The stimulation signal transformed into a PWM form with a gain of 1000, a maximum charge of 10, 2 V of voltage amplitude, and two charge compensations appears in Figure 13. After that, the signal was exported physically through a digital processing board (Arduino), and it was converted back to its original shape through the low-pass filter that was designed previously.
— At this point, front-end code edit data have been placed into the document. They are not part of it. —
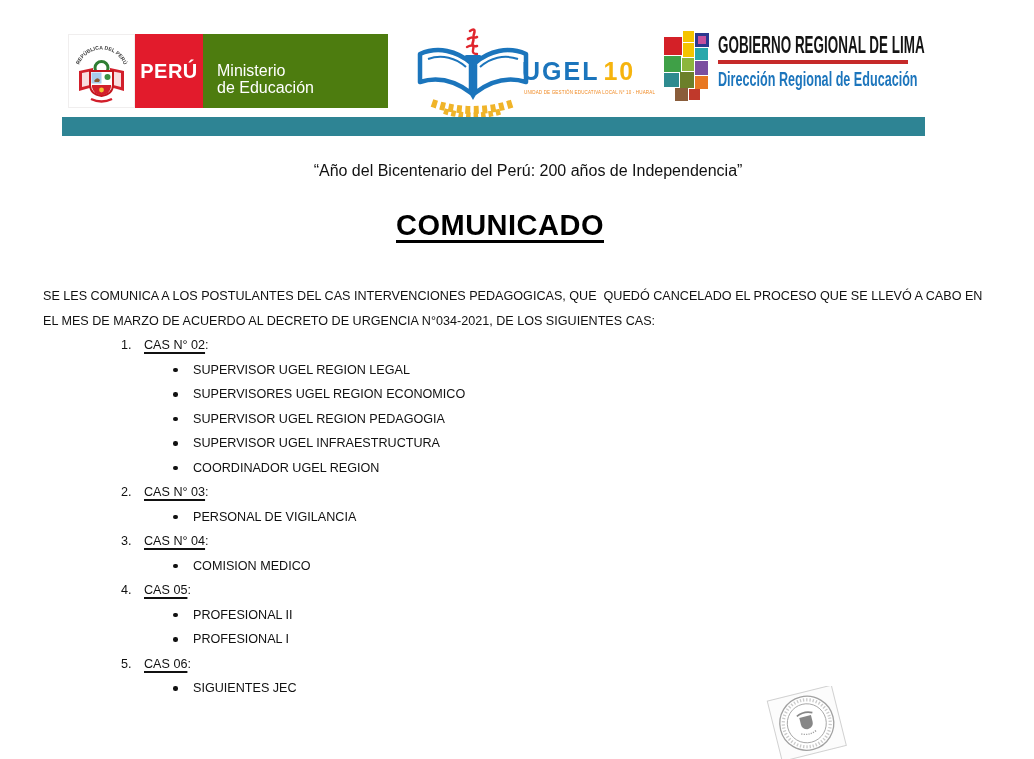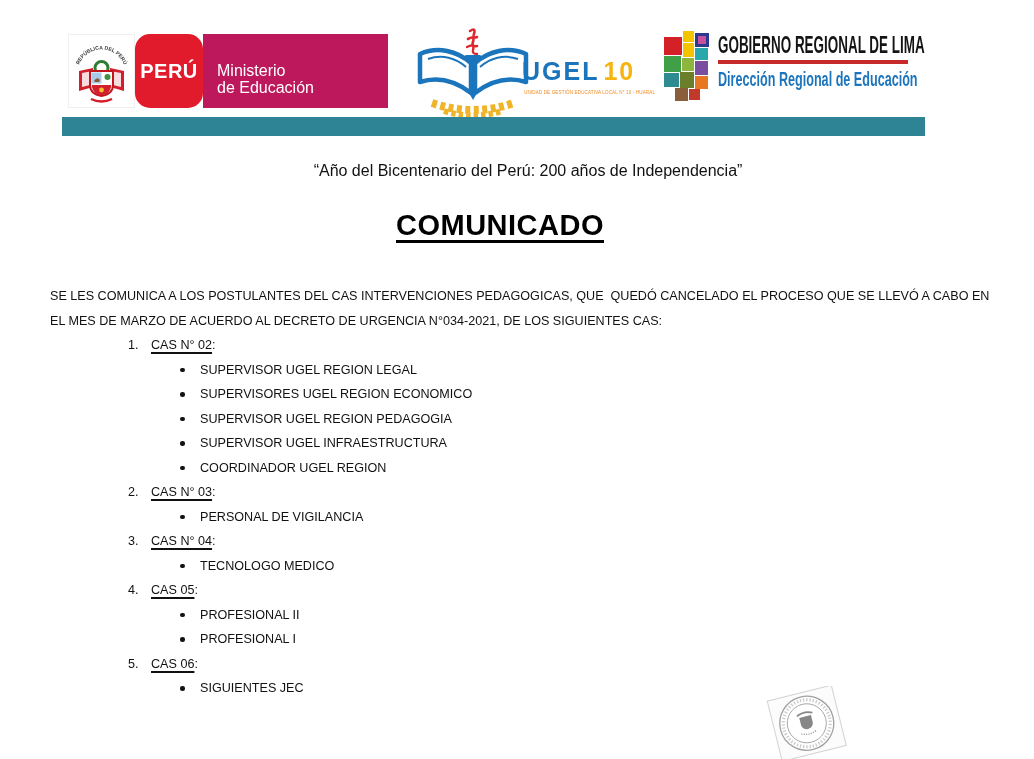--- a/index.html
+++ b/index.html
@@ -11,7 +11,7 @@
   .minedu{position:absolute;left:68px;top:34px;height:74px;display:flex;}
   .coat-box{width:67px;height:74px;background:#fff;border:1px solid #f0eeee;box-sizing:border-box;position:relative;}
   .peru-red{width:68px;height:74px;background:#E21B2C;color:#fff;display:flex;align-items:center;justify-content:center;
-    font-size:20px;font-weight:bold;letter-spacing:.5px;border-radius:15px;}
+    font-size:20px;font-weight:bold;letter-spacing:.5px;}
   .min-gray{width:185px;height:74px;background:#be185d;color:#fff;font-size:16px;line-height:17px;
     display:flex;flex-direction:column;justify-content:center;padding-left:14px;padding-top:16px;box-sizing:border-box;}
   .ugel{position:absolute;left:410px;top:27px;width:255px;height:90px;}

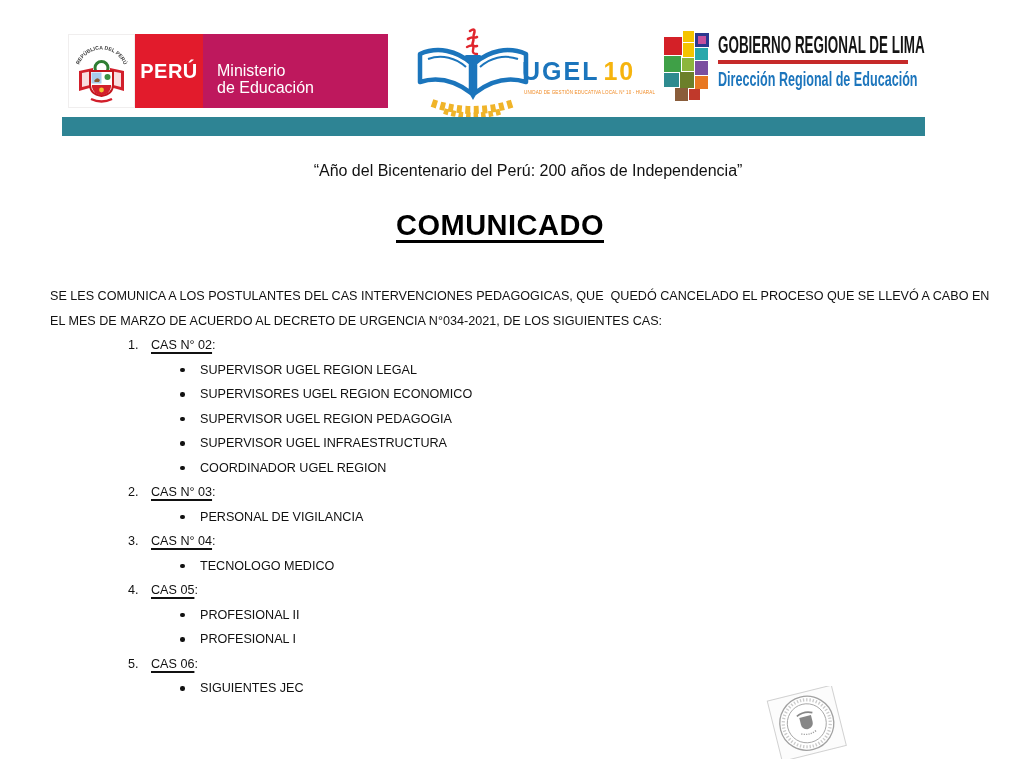--- a/index.html
+++ b/index.html
@@ -12,7 +12,7 @@
   .coat-box{width:67px;height:74px;background:#fff;border:1px solid #f0eeee;box-sizing:border-box;position:relative;}
   .peru-red{width:68px;height:74px;background:#E21B2C;color:#fff;display:flex;align-items:center;justify-content:center;
     font-size:20px;font-weight:bold;letter-spacing:.5px;}
-  .min-gray{width:185px;height:74px;background:#be185d;color:#fff;font-size:16px;line-height:17px;
+  .min-gray{width:185px;height:74px;background:#4d7c0f;color:#fff;font-size:16px;line-height:17px;
     display:flex;flex-direction:column;justify-content:center;padding-left:14px;padding-top:16px;box-sizing:border-box;}
   .ugel{position:absolute;left:410px;top:27px;width:255px;height:90px;}
   .ugel svg{position:absolute;left:0;top:0;}

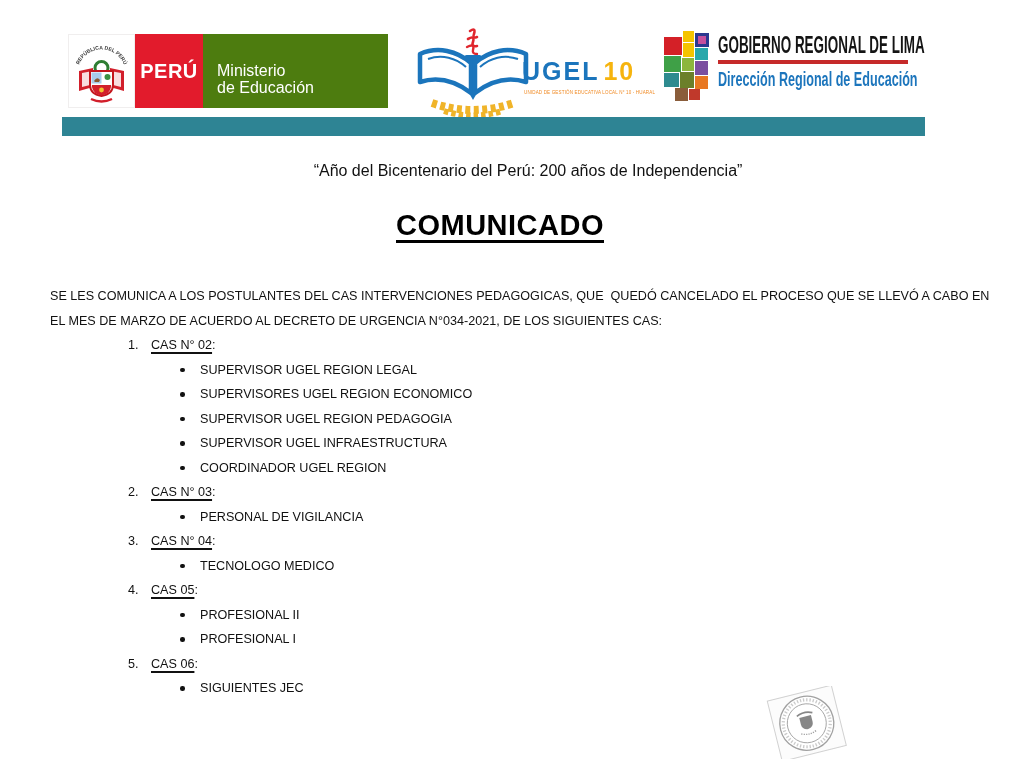--- a/index.html
+++ b/index.html
@@ -35,7 +35,7 @@
   .motto{top:162px;font-size:16px;color:#111;padding-left:28px;}
   .doc-title{top:209px;font-size:29px;font-weight:bold;letter-spacing:.5px;
     text-decoration:underline;text-decoration-thickness:3px;text-underline-offset:5px;color:#000;}
-  .content{position:absolute;left:50px;top:284px;width:966px;font-size:12.6px;line-height:24.5px;color:#111;}
+  .content{position:absolute;left:43px;top:284px;width:966px;font-size:12.6px;line-height:24.5px;color:#111;}
   .body-line{white-space:pre;}
   .cas-item{white-space:nowrap;}
   .cas-num{display:inline-block;margin-left:78px;width:23px;}

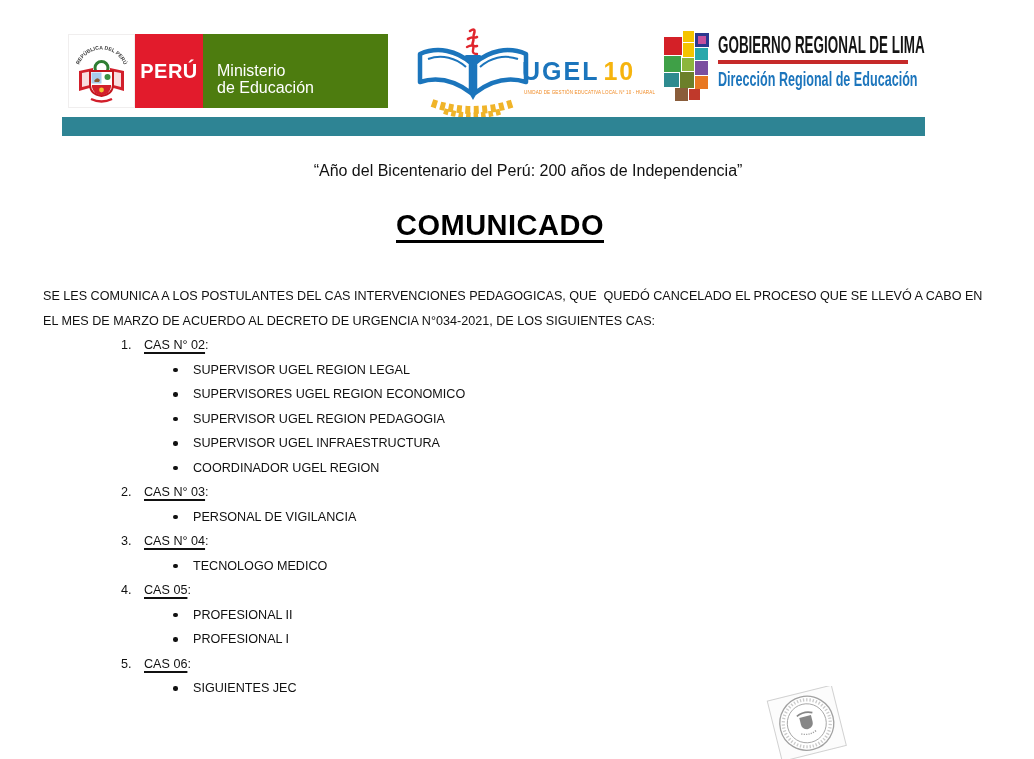--- a/index.html
+++ b/index.html
@@ -159,7 +159,7 @@
     <div class="cas-item">
       <span class="cas-num">3.</span><span class="cas-label">CAS N° 04</span><span>:</span>
     </div>
-    <div class="bullet-row"><span class="dot"></span><span>TECNOLOGO MEDICO</span></div>
+    <div class="bullet-row"><span class="dot"></span><span>COMISION MEDICO</span></div>
 
     <div class="cas-item">
       <span class="cas-num">4.</span><span class="cas-label">CAS 05</span><span>:</span>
This filter reshaped the signal with a cutoff frequency of 30 Hz, obtaining the required signal to stimulate the hands, considering the action of the LSTM classifier and the effective regulation of the reference trajectories.
Considering the FES Equation (21), the modification of the proportional gain Δ K p needed by prototype of the hand prosthesis to enforce the articulation motion according to the reference trajectories is shown in Figure 14. After Δ K p , i was added to the gain that defined the motion of a sick patient (using the simulation strategy), the simulated hand reproduced the muscle reaction as the reference hand would, illustrating the application of the proposed assessment strategy.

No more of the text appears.